Generators and Carbon-Monoxide Safety
A generator's exhaust is invisible, odourless and lethal. The starting sequence matters — but the safety rule is the one that keeps your family alive.
The rule that saves lives first
A generator's exhaust is invisible, odourless carbon monoxide, and it kills fast. Run it outdoors only, at least 3 m from any building, never in a garage, basement or near windows — and never wire it directly into a house socket (back-feeding can kill line workers and start fires). If anyone gets a headache, dizziness or nausea near a running engine, get to fresh air immediately.
Starting it, step by step
- Prep: check oil (between MIN and MAX), fill fuel leaving 3–4 cm of air space, fuel tap ON, load switch OFF.
- Start: close the choke, pull the cord sharply; once running, open the choke after ~30 seconds and warm up 2–3 minutes.
- Connect: add devices one at a time, least powerful to most, and never exceed 80% of rated output.
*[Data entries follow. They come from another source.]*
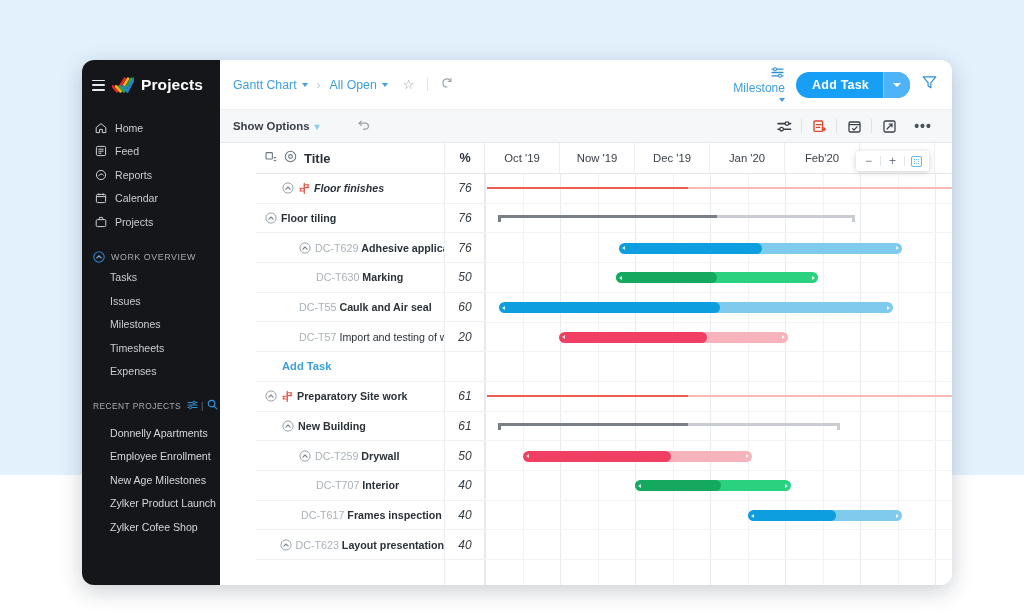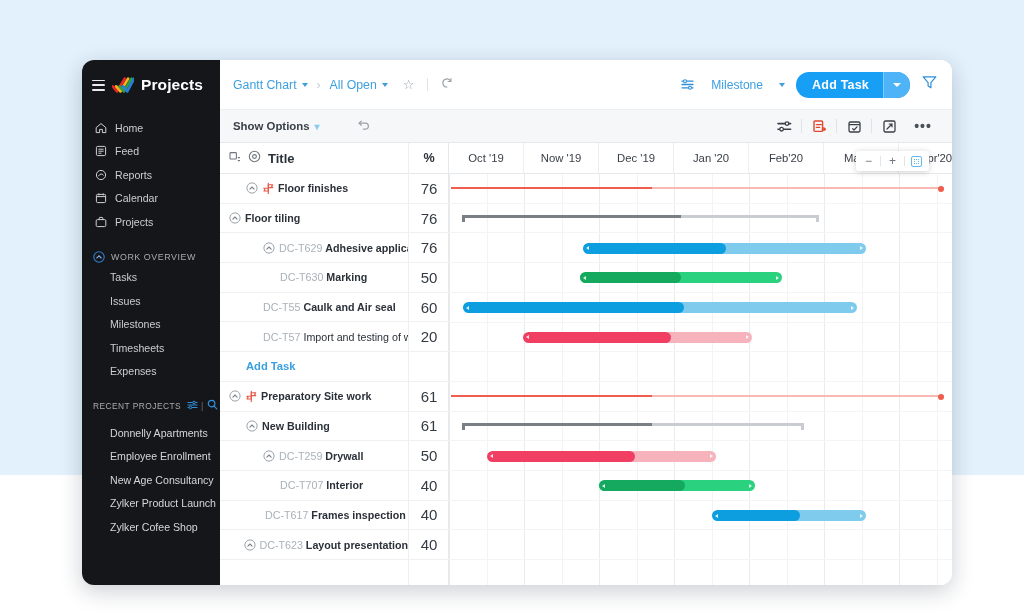--- a/index.html
+++ b/index.html
@@ -100,7 +100,7 @@
   .refresh { color:#9aa4ac; font-size: 12px; cursor:pointer; }
 
   .topbar-right { margin-left: auto; display: flex; align-items: center; gap: 11px; }
-  .milestone-sel { display:flex; align-items:center; gap:16px; color:#3c9fe0; font-size:12.1px; cursor:pointer; }
+  .milestone-sel { display:flex; align-items:flex-end; gap:3px; color:#3c9fe0; font-size:12.1px; cursor:pointer;flex-direction:column; }
   .ms-lines { width: 14px; height: 11px; }
   .addtask {
     display:flex; align-items:stretch; height: 26px;

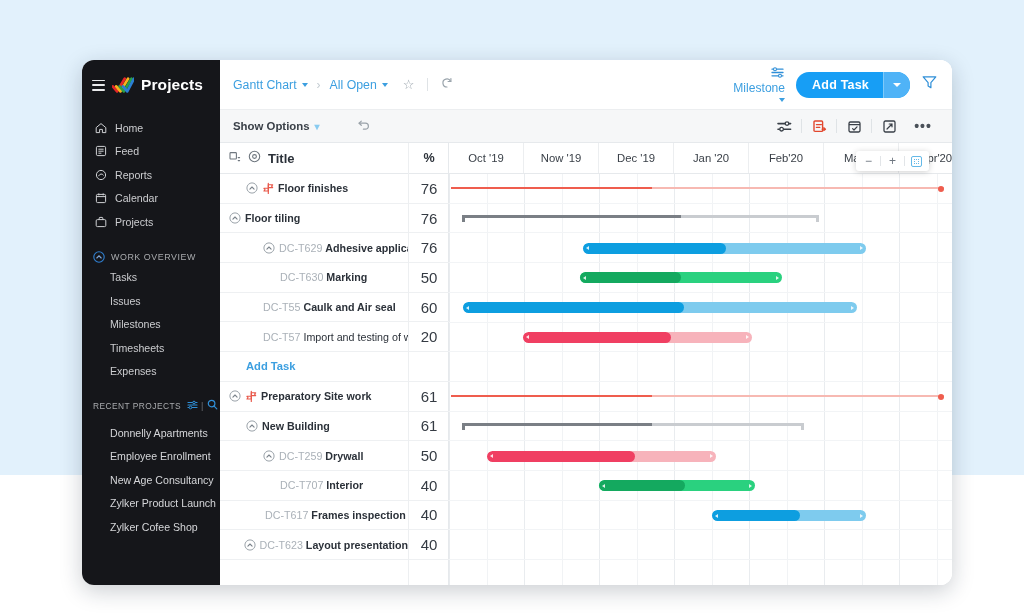--- a/index.html
+++ b/index.html
@@ -136,6 +136,7 @@
   .tasks {
     width: 229px; flex: 0 0 229px; background:#fff; position:relative;
     border-right: 1px solid #e6e9ec;
+    margin-left: 36px;
   }
   .tcol-title { position:absolute; left:0; top:0; width:188px; }
   .tcol-pct { position:absolute; left:188px; top:0; width:41px; border-left:1px solid #edeff1; height:100%; }

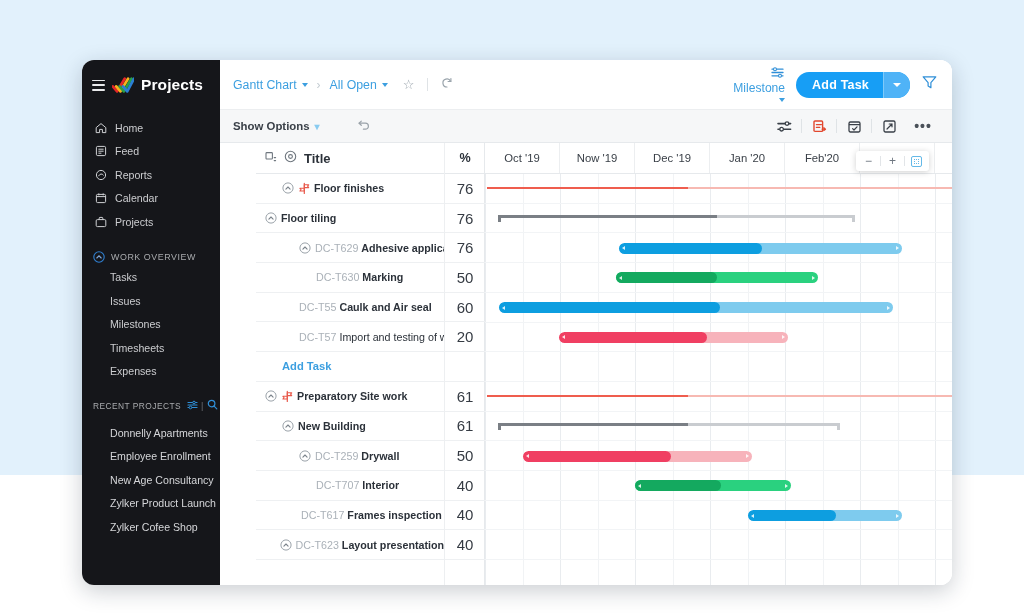--- a/index.html
+++ b/index.html
@@ -452,7 +452,7 @@
             <span>Title</span>
           </div>
           <div id="title-rows">
-              <div class="trow" style="padding-left: 26px;">
+              <div class="trow" style="padding-left: 26px; font-style: italic;">
                 <span class="expander"><svg width="12" height="12" viewBox="0 0 12 12">
                     <circle cx="6" cy="6" r="5.1" fill="none" stroke="#9aa2a9" stroke-width="1"></circle>
                     <path d="M3.9 7.1 L6 5 L8.1 7.1" fill="none" stroke="#7b838b" stroke-width="1.1" stroke-linecap="round" stroke-linejoin="round"></path>

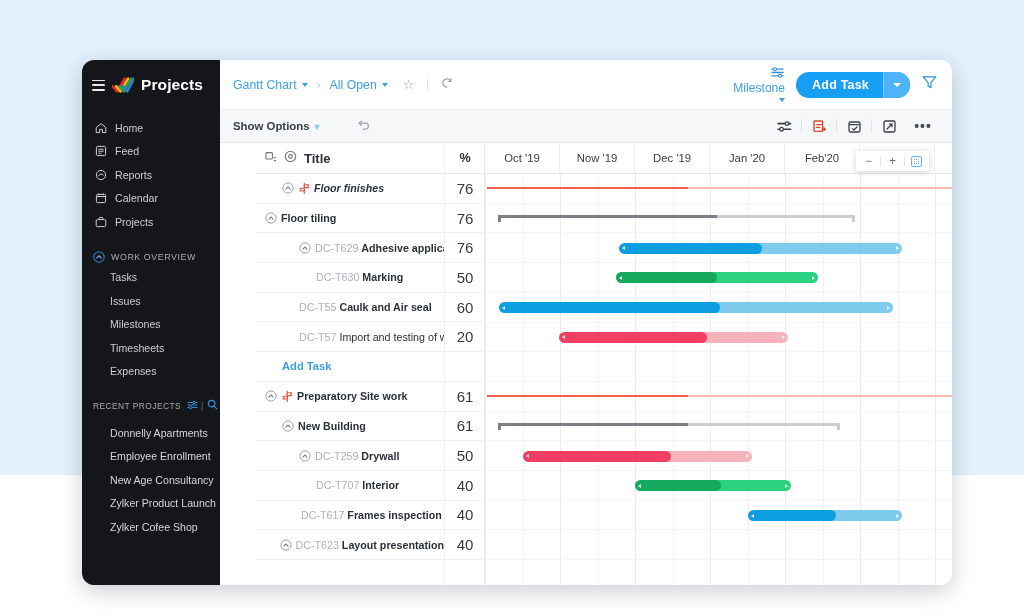--- a/index.html
+++ b/index.html
@@ -153,7 +153,7 @@
     border-bottom: 1px solid #eef0f2; font-size: 10.7px; color:#2b3139;
     white-space: nowrap; overflow: hidden; cursor: pointer;
   }
-  .pctrow { justify-content:center; font-size: 15px; color:#353b43; }
+  .pctrow { justify-content:center; font-size: 12px; color:#353b43;font-style:italic; }
   .tid { color:#aab1b8; margin-right: 3px; }
   .tname { font-weight: bold; }
   .tname-reg { font-weight: normal; }

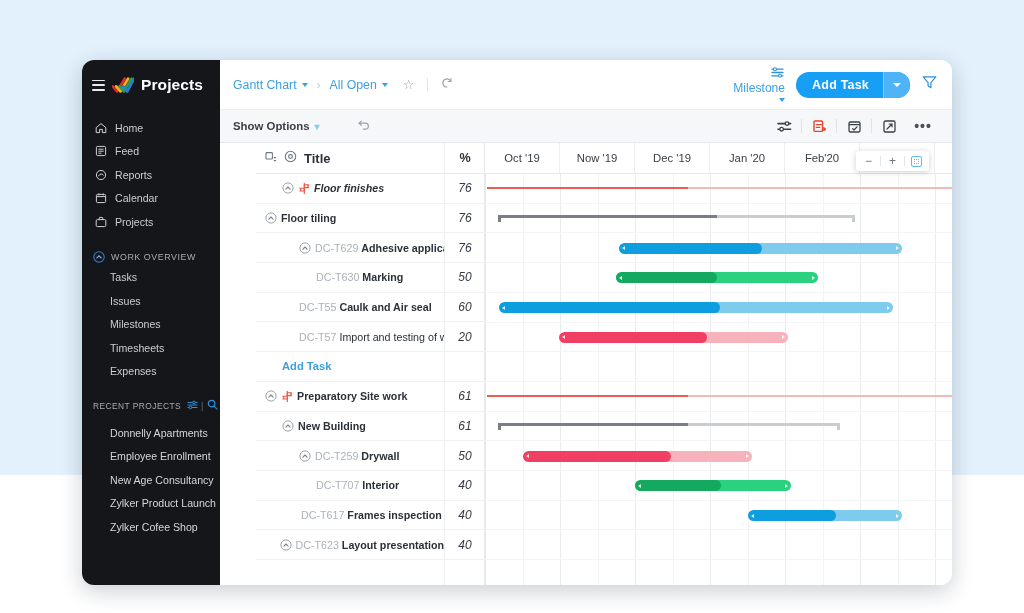--- a/index.html
+++ b/index.html
@@ -325,7 +325,7 @@
           <span>Employee Enrollment</span>
         </div>
       <div class="proj-item">
-          <span>New Age Consultancy</span>
+          <span>New Age Milestones</span>
         </div>
       <div class="proj-item">
           <span>Zylker Product Launch</span>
- Stop: disconnect all devices, run unloaded 2–3 minutes, switch off, then close the fuel tap.
Fuel discipline
Petrol in a sealed metal jerry can lasts 12+ months (up to ~24 with a quality stabiliser). A sour, varnish-like smell or a darkening of the liquid means it's degrading — "dead" fuel clogs injectors and strands you. Store fuel cool, sealed, and away from living spaces and ignition sources.
Make it last
A generator is a sprinter, not a marathon runner: run it in bursts to charge batteries and drive heavy loads, then switch to stored power. Continuous running burns fuel you can't replace — and broadcasts your location.